Suite au retrait des troupes françaises du Mali cette année, sur fond de manifestations de masse contre la France, Le Pen met en avant une politique agressive en Afrique visant aussi à justifier une violente hostilité envers les immigrés arabes et africains.

En effet, Le Pen a menacé d’expulser tout Algérien qui, selon les forces de l’ordre, ne se conformerait pas aux «coutumes» et aux lois françaises. Elle a dit, « Les Algériens qui vivent déjà en France et se comportent conformément au droit français, respectent nos us et coutumes et aiment la France, n’ont pas de raison de ne pas rester. Les autres, certes minoritaires, devront partir ».

Elle a aussi appelé à un dialogue « clair et décomplexé» avec l’Algérie, dans lequel Paris reconnaîtrait sans faire d’excuses les crimes du colonialisme tels que le recours au meurtre, à la torture et à l’internement dans des camps de concentration pendant la guerre d’Algérie. Elle a dit: «Reconnaître le passé, ses éléments glorieux et ses zones d’ombre, ne signifie pas repentance. Je souhaite nouer des relations amicales avec le peuple algérien ».

Elle a également menacé de bloquer tout voyage de ressortissants algériens vers la France, alors que des millions de Français d’origine algérienne accueillent leurs proches en France et veulent voyager en Algérie. Elle a proposé de « conditionner tout nouvel octroi de visa au profit de ressortissants algériens, toute autorisation de transferts de fonds, toute acquisition de propriété en France par un dignitaire algérien, par la réadmission par les autorités consulaires algériennes en France » d’Algériens jugés «indésirables» en France.

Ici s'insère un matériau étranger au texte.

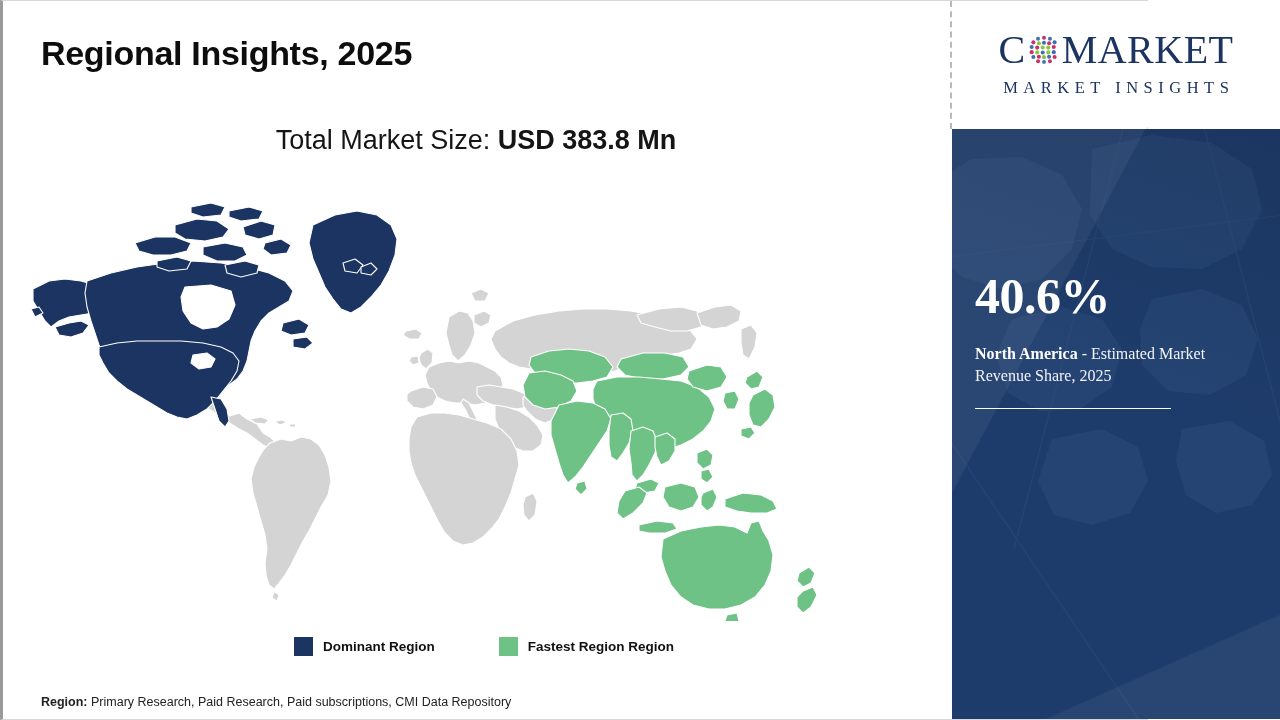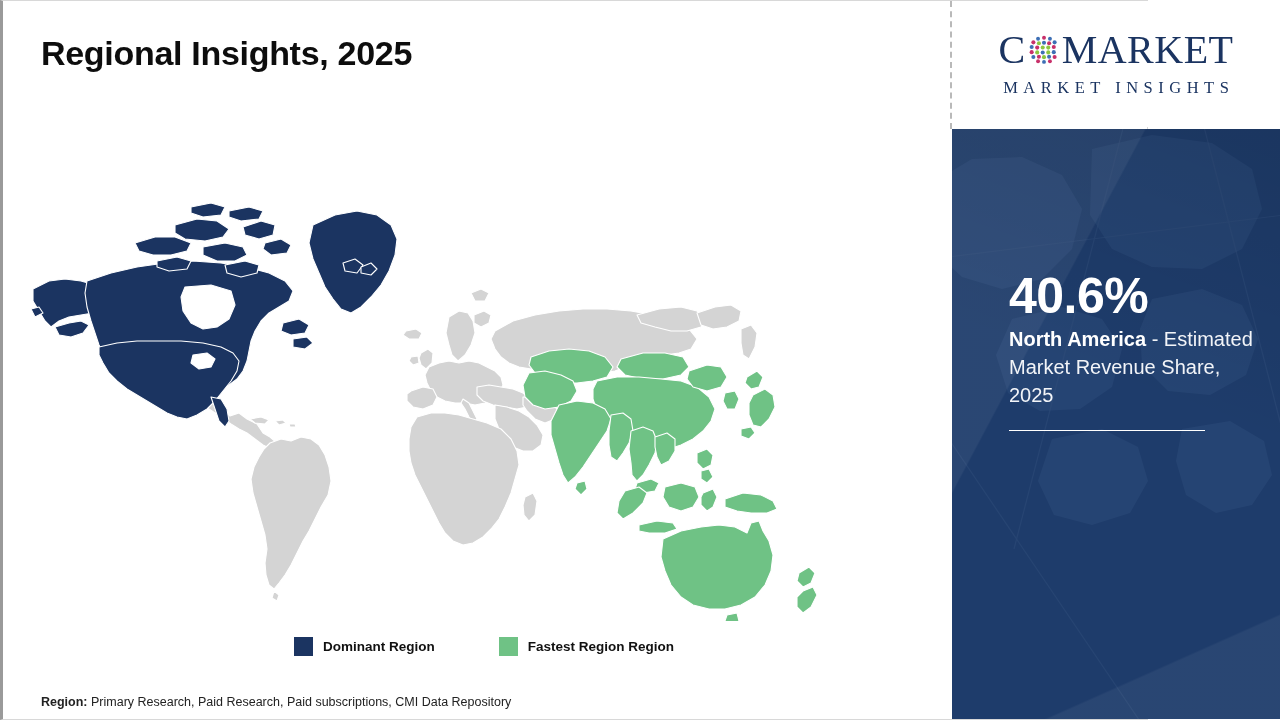--- a/index.html
+++ b/index.html
@@ -151,6 +151,9 @@
 
     <div id="page-title">Regional Insights, 2025</div>
 
+    <div id="market-size-line">
+      <span class="label">Total Market Size: </span><span class="value">USD 383.8 Mn</span>
+    </div>
 
     <div id="map-wrap">
       <svg id="world-map" viewBox="0 0 810 440" preserveAspectRatio="xMidYMid meet">

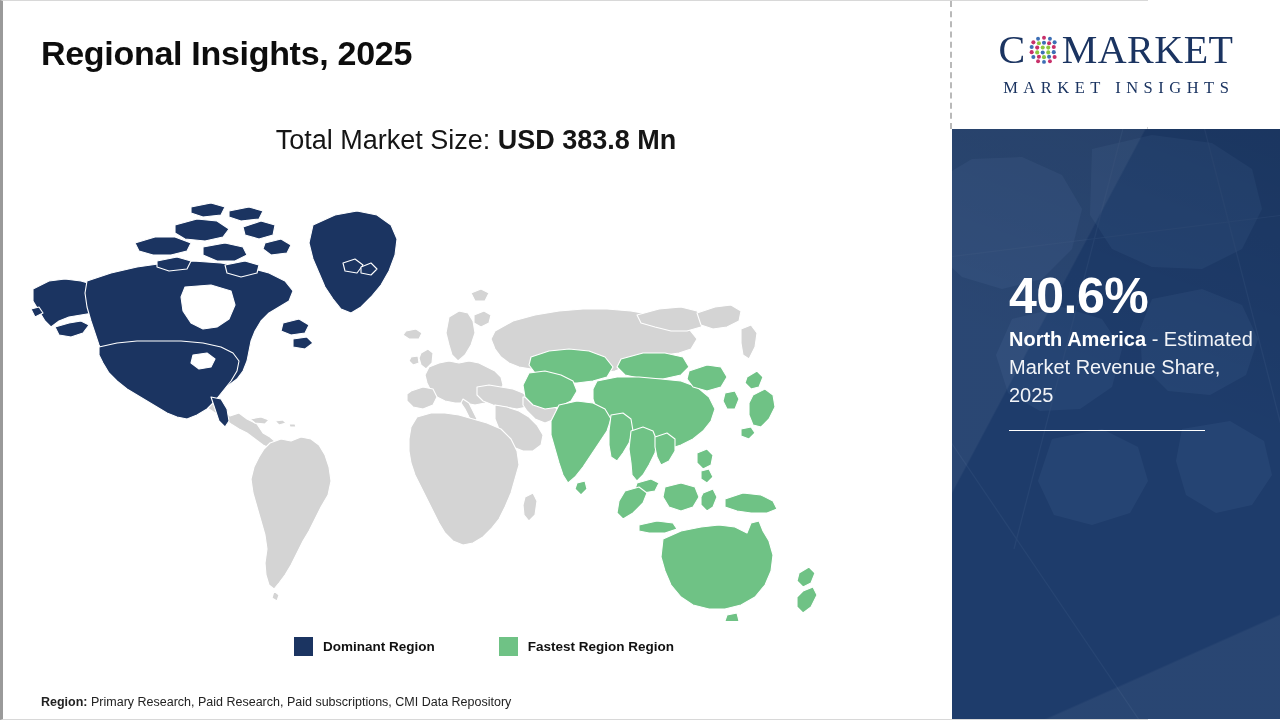--- a/index.html
+++ b/index.html
@@ -119,7 +119,8 @@
   }
   #panel-content {
     position:relative; z-index:3;
-    padding:142px 26px 0 57px;
+    padding:142px 26px 0 23px;
+    font-family:Liberation Serif, serif;
   }
   #share-percent {
     font-size:50px; font-weight:bold; color:#ffffff;

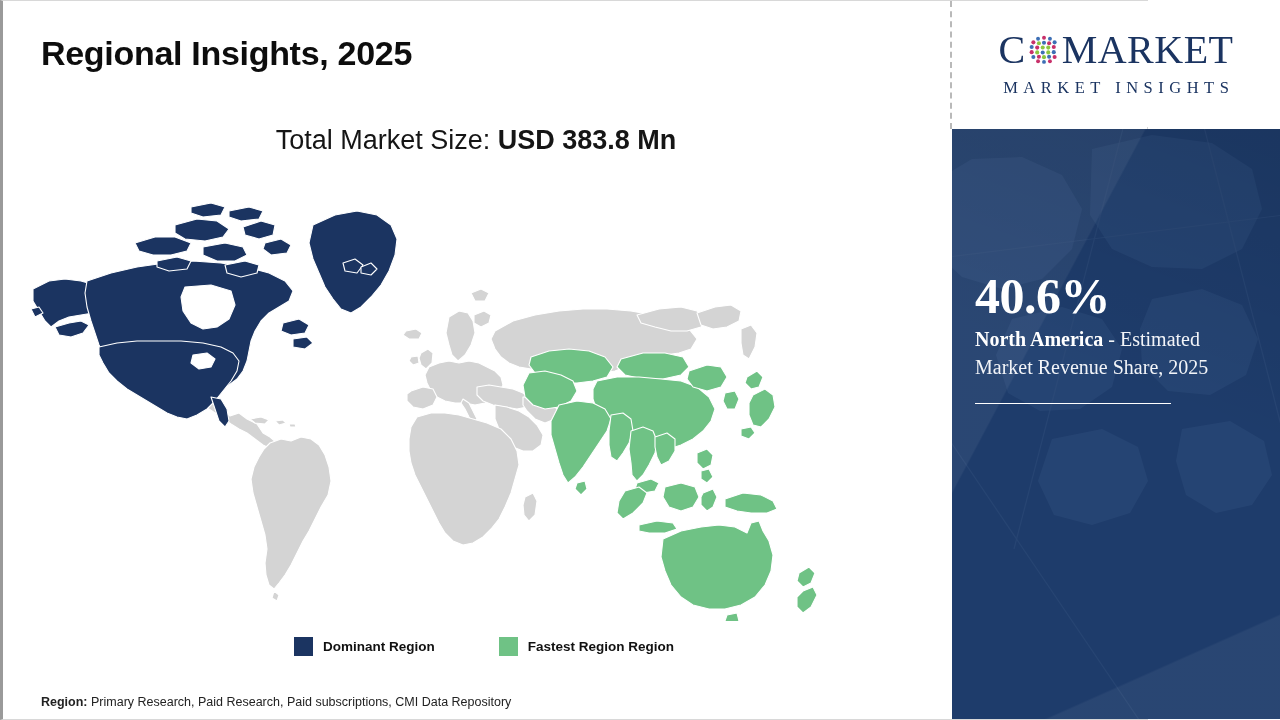--- a/index.html
+++ b/index.html
@@ -127,8 +127,8 @@
     line-height:1; letter-spacing:-0.5px;
   }
   #share-caption {
-    margin-top:5px;
-    font-size:20px; color:#f2f4f8; line-height:1.39;
+    margin-top:22px;
+    font-size:16px; color:#f2f4f8; line-height:1.39;
     max-width:272px;
   }
   #share-caption .region { font-weight:bold; color:#ffffff; }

Le fait que le gros des critiques faites par les médias français de l’agenda de Le Pen se concentrent sur sa politique moins agressive envers la Russie témoigne de l’évolution réactionnaire de l’ensemble de la classe dirigeante française. La politique antivax, les guerres néocoloniales en Afrique, et la menace d’une intervention militaire à l’intérieur de la France même font l’unanimité dans l’élite dirigeante, y compris de celles autour de Macron.

Ceci souligne la nécessité, mise en avant par le PES dans son appel à un boycott de l’élection, de la construction d’un mouvement indépendant dans la classe ouvrière et parmi les jeunes contre Le Pen et aussi Macron. Le PES intensifiera son travail avec ses camarades allemands du Sozialistische Gleichheitspartei, qui luttent contre le réarmement et la légitimation du militarisme fasciste par Berlin. Il participe à l’opposition de la classe ouvrière internationale aux guerres impérialistes et au danger de répression militaire en s’opposant d’abord à l’impérialisme français.